Non-metallic cerclage materials like the used suture tapes outplay several disadvantages of their metallic precursors, like hardware prominence, risk of injury from sharp edges, potential allergies, and metallic ware [3, 4]. Additionally, M. Thomson et al. indicated that steel implants, especially cerclages, have the potential risk of increased corrosion due to friction. This may lead to encapsulation in connective tissue and increases the sensitivity to infections and loosening [15]. Hence, non-metallic cerclages can be used as material combination with a reduced risk profile.

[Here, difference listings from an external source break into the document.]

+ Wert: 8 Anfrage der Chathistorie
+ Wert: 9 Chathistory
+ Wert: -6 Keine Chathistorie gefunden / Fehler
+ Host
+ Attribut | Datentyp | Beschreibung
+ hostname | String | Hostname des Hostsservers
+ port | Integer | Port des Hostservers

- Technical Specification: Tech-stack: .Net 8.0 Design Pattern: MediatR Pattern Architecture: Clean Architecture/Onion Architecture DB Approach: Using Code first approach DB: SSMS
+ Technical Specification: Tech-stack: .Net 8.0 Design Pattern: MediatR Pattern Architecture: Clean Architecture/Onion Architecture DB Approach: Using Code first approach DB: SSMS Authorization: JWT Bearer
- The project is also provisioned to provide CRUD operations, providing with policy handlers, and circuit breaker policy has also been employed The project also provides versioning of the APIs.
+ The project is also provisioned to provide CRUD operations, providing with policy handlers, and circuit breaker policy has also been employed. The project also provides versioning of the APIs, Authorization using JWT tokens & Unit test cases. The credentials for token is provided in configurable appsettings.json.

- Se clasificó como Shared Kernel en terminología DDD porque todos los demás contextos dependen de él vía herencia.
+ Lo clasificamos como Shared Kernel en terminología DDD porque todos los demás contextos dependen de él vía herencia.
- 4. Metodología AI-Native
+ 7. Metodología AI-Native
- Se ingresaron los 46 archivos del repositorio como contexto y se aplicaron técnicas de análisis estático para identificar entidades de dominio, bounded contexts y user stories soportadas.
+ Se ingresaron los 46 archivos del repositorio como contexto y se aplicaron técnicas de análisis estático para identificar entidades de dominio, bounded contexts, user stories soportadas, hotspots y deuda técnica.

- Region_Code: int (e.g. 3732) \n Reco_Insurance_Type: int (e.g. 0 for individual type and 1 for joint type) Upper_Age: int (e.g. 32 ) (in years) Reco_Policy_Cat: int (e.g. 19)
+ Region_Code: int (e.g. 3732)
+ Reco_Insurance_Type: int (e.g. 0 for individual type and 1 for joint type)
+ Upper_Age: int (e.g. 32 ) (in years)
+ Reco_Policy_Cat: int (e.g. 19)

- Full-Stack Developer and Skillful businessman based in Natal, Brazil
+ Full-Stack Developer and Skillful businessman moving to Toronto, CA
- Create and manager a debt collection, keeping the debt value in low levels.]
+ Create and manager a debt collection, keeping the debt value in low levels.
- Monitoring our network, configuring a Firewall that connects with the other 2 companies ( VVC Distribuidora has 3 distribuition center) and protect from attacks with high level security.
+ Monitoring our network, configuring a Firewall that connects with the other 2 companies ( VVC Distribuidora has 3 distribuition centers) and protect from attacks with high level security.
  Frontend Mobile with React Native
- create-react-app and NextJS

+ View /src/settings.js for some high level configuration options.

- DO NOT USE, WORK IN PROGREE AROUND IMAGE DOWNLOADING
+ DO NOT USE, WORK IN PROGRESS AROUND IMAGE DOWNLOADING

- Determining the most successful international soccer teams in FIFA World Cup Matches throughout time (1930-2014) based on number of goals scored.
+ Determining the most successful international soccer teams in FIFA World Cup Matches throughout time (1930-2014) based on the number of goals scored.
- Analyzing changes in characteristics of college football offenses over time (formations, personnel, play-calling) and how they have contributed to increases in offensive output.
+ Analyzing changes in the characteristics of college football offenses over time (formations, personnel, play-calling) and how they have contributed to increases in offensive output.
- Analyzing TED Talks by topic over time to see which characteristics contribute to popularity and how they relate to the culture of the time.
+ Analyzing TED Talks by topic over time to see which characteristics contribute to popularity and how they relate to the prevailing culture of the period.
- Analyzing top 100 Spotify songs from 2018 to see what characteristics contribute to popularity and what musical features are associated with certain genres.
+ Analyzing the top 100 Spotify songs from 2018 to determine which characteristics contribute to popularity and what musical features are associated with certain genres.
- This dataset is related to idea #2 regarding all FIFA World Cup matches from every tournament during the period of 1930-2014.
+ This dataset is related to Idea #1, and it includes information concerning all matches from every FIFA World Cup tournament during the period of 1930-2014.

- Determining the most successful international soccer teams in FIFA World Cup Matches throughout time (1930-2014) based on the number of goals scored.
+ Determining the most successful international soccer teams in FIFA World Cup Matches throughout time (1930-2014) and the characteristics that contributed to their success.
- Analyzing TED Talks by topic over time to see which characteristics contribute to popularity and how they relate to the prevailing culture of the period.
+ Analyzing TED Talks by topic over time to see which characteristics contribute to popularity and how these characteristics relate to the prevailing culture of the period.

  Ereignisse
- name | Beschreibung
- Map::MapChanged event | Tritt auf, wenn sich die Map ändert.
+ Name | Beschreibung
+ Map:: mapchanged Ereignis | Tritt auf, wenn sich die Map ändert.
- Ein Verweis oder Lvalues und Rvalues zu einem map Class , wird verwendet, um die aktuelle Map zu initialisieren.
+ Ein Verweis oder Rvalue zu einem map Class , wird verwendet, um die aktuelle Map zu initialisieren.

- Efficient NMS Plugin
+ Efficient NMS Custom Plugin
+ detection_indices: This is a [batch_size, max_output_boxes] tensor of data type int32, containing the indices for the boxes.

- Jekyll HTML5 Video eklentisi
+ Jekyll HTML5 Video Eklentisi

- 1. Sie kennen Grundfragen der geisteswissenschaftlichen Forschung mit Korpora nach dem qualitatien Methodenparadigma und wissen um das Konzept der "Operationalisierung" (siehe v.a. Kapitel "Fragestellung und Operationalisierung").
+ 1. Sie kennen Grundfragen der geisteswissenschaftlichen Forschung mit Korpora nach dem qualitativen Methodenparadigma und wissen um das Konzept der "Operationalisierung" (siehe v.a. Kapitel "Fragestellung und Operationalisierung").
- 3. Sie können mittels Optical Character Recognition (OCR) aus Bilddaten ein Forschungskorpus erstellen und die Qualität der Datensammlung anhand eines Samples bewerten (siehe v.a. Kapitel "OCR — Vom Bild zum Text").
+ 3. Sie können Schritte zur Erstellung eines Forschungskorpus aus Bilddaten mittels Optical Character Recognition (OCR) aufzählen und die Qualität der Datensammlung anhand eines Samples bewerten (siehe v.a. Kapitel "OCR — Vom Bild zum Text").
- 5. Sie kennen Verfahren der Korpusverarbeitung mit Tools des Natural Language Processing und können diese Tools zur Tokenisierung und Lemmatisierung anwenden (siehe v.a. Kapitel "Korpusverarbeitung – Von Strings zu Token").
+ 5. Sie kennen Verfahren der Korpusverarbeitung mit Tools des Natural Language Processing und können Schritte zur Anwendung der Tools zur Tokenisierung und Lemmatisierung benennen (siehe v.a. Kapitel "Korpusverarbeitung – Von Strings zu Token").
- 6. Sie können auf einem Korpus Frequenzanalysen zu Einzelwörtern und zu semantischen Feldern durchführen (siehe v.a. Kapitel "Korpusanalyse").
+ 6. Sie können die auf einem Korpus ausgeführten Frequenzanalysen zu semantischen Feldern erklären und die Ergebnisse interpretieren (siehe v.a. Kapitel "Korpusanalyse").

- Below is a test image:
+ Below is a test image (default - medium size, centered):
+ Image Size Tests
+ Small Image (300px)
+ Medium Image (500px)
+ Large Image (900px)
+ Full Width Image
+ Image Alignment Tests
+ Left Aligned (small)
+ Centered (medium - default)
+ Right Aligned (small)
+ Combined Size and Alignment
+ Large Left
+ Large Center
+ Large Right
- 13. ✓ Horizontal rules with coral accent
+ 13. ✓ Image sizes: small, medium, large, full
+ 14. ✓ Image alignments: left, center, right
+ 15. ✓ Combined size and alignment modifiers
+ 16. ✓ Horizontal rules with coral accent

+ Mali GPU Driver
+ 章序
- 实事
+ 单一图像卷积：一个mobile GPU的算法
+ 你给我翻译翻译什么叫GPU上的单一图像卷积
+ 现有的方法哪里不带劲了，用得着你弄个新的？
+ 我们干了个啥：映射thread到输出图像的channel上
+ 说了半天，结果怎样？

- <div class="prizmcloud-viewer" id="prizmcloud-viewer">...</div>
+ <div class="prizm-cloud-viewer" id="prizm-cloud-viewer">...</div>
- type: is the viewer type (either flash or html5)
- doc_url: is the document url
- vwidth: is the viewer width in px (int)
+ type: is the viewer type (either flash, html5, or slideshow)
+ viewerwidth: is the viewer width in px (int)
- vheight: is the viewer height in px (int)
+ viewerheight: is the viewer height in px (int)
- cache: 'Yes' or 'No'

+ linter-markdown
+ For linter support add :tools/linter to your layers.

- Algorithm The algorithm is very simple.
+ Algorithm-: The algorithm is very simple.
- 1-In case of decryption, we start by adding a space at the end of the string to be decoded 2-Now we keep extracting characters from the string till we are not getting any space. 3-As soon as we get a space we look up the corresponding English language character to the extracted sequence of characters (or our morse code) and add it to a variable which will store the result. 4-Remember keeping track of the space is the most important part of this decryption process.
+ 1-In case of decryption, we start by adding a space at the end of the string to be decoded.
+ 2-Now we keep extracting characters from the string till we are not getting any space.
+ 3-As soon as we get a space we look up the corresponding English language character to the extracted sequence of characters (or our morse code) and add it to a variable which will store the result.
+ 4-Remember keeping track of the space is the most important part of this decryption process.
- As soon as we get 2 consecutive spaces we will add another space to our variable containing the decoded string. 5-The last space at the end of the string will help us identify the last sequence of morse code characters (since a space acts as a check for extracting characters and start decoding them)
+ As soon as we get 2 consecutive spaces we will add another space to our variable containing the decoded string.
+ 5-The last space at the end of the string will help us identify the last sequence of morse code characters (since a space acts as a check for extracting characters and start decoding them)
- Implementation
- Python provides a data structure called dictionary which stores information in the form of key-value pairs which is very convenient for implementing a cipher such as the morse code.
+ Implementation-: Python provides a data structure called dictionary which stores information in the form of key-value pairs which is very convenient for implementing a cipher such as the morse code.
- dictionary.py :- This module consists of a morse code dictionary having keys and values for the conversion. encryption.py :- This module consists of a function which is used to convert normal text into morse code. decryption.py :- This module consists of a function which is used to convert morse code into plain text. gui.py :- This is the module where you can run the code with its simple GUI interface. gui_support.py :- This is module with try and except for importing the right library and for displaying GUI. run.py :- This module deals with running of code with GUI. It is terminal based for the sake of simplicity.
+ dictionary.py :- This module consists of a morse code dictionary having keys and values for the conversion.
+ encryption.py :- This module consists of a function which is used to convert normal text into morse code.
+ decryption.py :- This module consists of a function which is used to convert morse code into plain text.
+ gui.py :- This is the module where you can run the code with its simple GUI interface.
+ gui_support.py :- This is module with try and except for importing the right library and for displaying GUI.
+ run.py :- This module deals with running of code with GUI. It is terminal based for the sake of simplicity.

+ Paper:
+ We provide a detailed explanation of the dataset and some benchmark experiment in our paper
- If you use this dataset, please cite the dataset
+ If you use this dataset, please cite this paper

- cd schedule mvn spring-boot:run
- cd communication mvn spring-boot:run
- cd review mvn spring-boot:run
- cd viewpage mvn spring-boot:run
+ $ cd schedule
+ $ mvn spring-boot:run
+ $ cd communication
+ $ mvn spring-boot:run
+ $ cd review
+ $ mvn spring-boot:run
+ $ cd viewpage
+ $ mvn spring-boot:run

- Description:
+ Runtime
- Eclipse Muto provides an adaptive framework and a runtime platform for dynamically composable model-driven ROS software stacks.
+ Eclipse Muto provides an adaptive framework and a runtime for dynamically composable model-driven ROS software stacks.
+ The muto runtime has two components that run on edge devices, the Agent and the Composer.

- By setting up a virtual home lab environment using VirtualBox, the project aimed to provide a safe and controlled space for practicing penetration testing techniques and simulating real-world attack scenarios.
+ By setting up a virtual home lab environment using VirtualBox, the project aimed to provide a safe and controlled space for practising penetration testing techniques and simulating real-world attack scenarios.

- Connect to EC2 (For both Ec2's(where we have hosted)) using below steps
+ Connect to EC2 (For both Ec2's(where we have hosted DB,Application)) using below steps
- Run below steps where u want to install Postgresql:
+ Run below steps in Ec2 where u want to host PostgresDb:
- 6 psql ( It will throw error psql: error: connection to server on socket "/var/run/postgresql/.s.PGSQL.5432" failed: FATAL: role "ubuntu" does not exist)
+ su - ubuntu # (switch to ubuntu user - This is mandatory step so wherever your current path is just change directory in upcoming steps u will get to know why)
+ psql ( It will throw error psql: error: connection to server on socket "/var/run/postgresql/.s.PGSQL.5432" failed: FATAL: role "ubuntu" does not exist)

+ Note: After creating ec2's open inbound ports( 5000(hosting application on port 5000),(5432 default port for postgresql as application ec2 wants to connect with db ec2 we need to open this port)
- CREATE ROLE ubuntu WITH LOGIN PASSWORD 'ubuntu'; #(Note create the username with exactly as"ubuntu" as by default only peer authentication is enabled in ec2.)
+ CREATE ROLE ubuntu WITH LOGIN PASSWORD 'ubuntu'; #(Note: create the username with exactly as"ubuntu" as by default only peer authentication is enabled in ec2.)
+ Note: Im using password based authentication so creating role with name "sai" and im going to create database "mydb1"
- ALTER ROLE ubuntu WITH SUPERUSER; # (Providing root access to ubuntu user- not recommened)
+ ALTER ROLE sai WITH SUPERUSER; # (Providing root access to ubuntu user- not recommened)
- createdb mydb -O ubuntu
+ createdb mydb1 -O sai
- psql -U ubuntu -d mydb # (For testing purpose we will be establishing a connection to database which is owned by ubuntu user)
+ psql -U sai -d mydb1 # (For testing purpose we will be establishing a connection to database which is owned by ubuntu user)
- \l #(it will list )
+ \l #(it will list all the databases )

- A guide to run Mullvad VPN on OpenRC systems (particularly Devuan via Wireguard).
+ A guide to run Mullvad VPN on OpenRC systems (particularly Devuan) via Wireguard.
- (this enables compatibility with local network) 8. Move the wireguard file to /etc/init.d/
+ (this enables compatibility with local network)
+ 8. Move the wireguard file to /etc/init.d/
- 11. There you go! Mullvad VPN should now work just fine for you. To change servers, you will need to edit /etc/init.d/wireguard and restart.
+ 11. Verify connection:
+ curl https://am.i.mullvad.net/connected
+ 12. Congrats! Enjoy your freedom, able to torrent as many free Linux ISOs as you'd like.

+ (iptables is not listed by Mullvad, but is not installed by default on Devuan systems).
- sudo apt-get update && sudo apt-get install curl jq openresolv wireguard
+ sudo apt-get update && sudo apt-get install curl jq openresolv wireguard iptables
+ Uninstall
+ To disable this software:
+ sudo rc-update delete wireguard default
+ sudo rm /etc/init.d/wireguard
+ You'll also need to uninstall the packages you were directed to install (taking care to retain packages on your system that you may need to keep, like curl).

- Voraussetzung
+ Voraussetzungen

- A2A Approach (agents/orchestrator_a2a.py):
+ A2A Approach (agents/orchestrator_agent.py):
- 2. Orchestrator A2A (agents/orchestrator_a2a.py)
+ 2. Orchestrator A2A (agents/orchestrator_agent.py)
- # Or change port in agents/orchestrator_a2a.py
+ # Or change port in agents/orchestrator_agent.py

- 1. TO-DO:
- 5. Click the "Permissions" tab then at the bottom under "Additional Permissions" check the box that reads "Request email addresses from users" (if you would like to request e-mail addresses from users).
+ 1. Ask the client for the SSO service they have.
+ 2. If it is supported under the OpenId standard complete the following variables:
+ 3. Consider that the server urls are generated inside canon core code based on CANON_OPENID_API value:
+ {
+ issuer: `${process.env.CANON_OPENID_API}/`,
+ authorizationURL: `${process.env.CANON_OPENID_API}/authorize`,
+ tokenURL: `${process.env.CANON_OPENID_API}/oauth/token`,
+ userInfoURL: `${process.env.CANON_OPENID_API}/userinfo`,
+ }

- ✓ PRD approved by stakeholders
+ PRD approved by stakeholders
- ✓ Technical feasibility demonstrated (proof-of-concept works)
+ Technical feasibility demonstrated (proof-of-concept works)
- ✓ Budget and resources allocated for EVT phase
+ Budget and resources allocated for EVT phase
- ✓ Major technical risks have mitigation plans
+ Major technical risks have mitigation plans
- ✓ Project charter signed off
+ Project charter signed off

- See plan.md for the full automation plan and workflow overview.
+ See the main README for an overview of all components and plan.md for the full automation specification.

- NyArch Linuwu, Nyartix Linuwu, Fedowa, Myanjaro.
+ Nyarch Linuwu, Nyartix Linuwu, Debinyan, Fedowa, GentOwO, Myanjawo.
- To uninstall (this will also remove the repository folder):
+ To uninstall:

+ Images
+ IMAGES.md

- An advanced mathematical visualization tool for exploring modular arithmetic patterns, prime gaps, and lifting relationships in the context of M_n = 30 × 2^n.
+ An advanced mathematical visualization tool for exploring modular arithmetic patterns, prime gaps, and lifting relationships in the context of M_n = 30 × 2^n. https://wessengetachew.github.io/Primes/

Despite the aim of providing a reproducible and comparable testing scenario by reducing all variables down to the cerclage constructs and adding clinically relevant situations, some limitations still do exist in this study. First, all cerclages were installed under perfect conditions without restrictions in the field of view, neither for the passing process of the cerclage, which can be the most challenging part during surgery. Furthermore, only one force direction was conducted, which may not reflect the in-vivo forces of axial and torque strain completely. Additionally, the benefit or downside of cerclage stiffness cannot be proven and remains an unsolved clinical question, if applying cerclages too tight and too stiff may cause restriction of blood supply and therefore limit the healing process. Finally, the long-term survivorship of the materials, especially when running across sharp bone edges, remains unknown and cannot be answered. However, we did not see any signs of wear and tear of the suture tapes throughout the testing.

Conclusion

All tested cerclage constructs produce reliable stability but differ in their resulting compression forces, in a simplified fracture model. Therefore, non-metallic cerclage alternatives can provide similar stability with less compression and stiffness to metallic cable constructs, but they may offer several advantages and could possibly provide future benefits. Especially, by offering more elasticity without losing overall stability, may offer a biologic benefit. Installing any cerclage constructs should be performed carefully, especially if poor bone quality is present, as the tightening process leads to high forces on the construct. Tensioning devices can help to provide more comparable constructs that are less prone to individual mistakes.